_Exercise_
The full listing is to be transcribed exactly, with each picture left out.

_Materials provided_
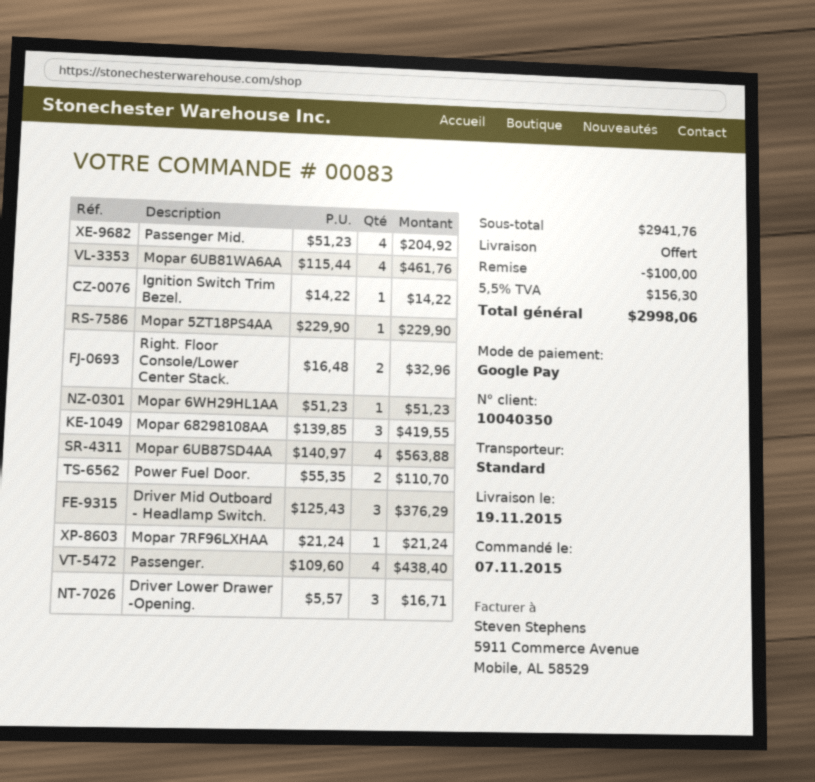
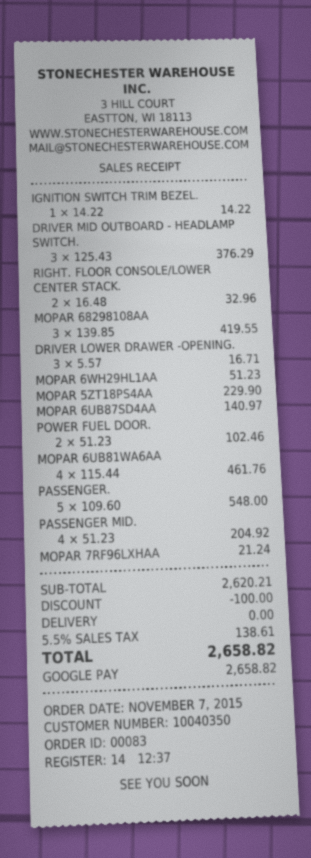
Mopar 6UB87SD4AA: 4 x 140.97 = 563.88 -> 1 x 140.97 = 140.97
Power Fuel Door.: 2 x 55.35 = 110.70 -> 2 x 51.23 = 102.46
Passenger.: 4 x 109.60 = 438.40 -> 5 x 109.60 = 548.00
subtotal: 2941.76 -> 2620.21
tax: 5.5% = 156.30 -> 5.5% = 138.61
total: 2998.06 -> 2658.82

_Expected output_
Mopar 6UB87SD4AA: 4 x 140.97 = 563.88 -> 1 x 140.97 = 140.97
Power Fuel Door.: 2 x 55.35 = 110.70 -> 2 x 51.23 = 102.46
Passenger.: 4 x 109.60 = 438.40 -> 5 x 109.60 = 548.00
subtotal: 2941.76 -> 2620.21
tax: 5.5% = 156.30 -> 5.5% = 138.61
total: 2998.06 -> 2658.82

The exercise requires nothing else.